The entries are to be reproduced word for word, with all images left out.

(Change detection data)

● ● ● ● ● ● ●

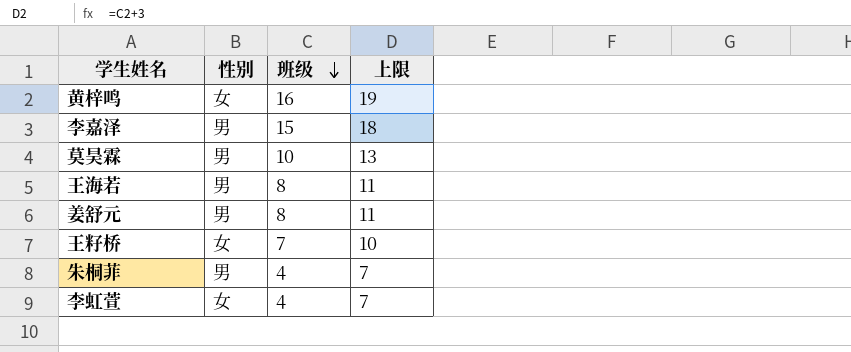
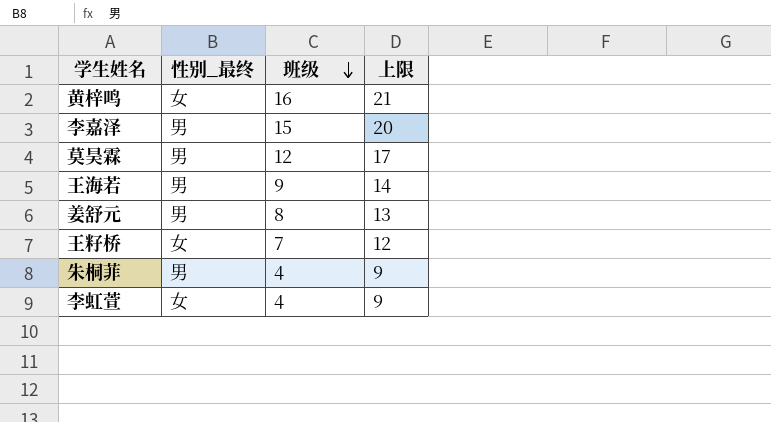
column name: 性别 -> 性别_最终
column 上限 | formula: [班级] + 3 -> [班级] + 5
莫昊霖 | 班级: 10 -> 12
王海若 | 班级: 8 -> 9

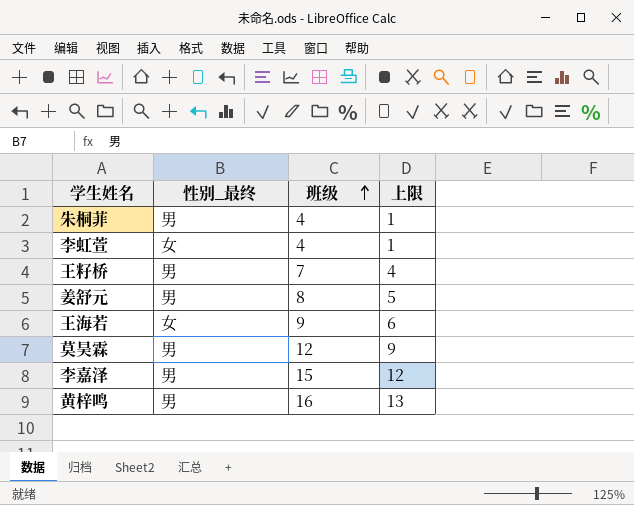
row order: 班级 descending -> 班级 ascending
column 上限 | formula: [班级] + 5 -> [班级] - 3
王籽桥 | 性别_最终: 女 -> 男
王海若 | 性别_最终: 男 -> 女
黄梓鸣 | 性别_最终: 女 -> 男

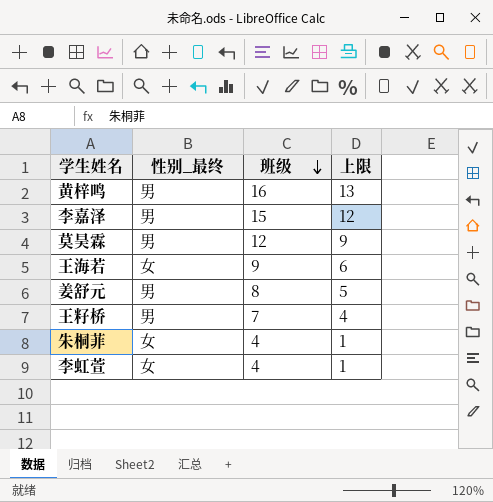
row order: 班级 ascending -> 班级 descending
朱桐菲 | 性别_最终: 男 -> 女

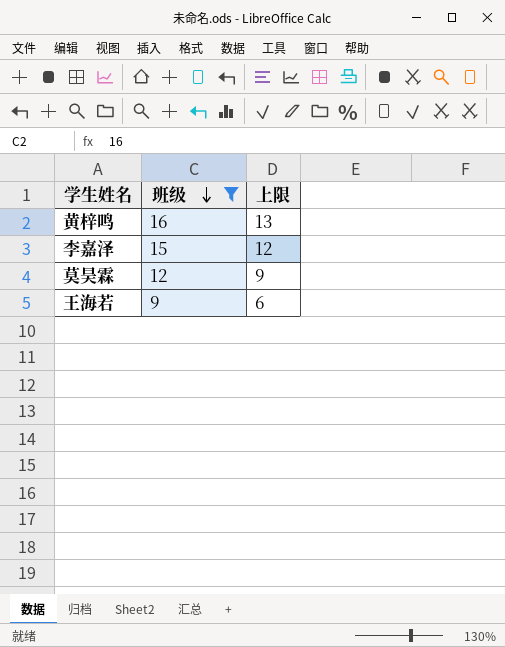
filter: none -> 班级 >= 9
column 性别_最终 | position: 2 -> none

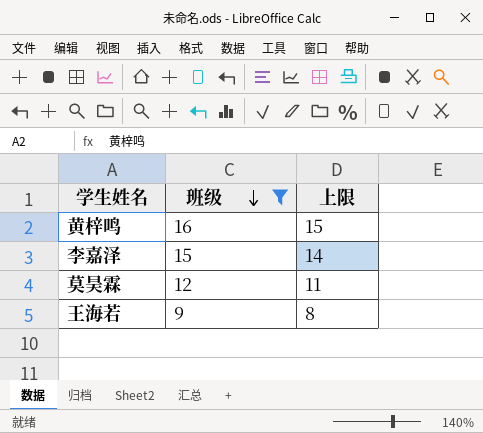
column 上限 | formula: [班级] - 3 -> [班级] - 1

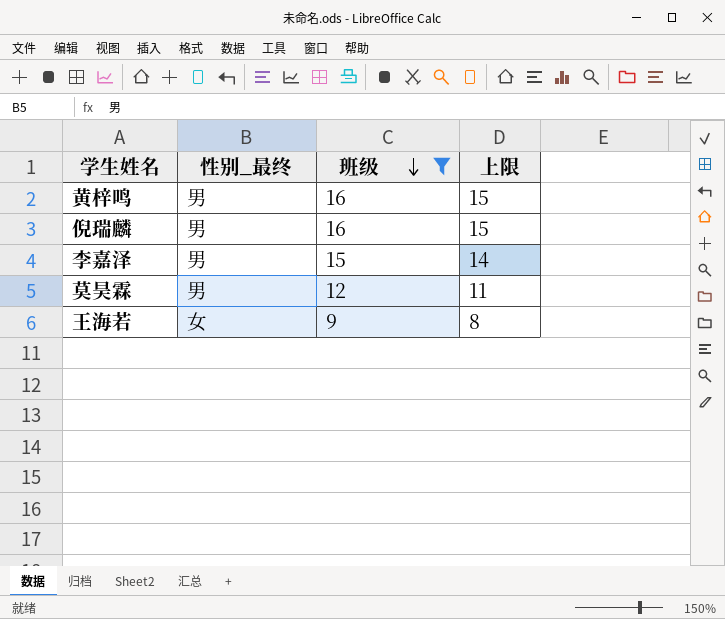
column 性别_最终 | position: none -> 2
row 倪瑞麟: none -> 男 | 16 | 15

● ● ● ● ● ● ●

EXERCISE RESPONSE
column name: 性别 -> 性别_最终
column 上限 | formula: [班级] + 3 -> [班级] + 5
莫昊霖 | 班级: 10 -> 12
王海若 | 班级: 8 -> 9

row order: 班级 descending -> 班级 ascending
column 上限 | formula: [班级] + 5 -> [班级] - 3
王籽桥 | 性别_最终: 女 -> 男
王海若 | 性别_最终: 男 -> 女
黄梓鸣 | 性别_最终: 女 -> 男

row order: 班级 ascending -> 班级 descending
朱桐菲 | 性别_最终: 男 -> 女

filter: none -> 班级 >= 9
column 性别_最终 | position: 2 -> none

column 上限 | formula: [班级] - 3 -> [班级] - 1

column 性别_最终 | position: none -> 2
row 倪瑞麟: none -> 男 | 16 | 15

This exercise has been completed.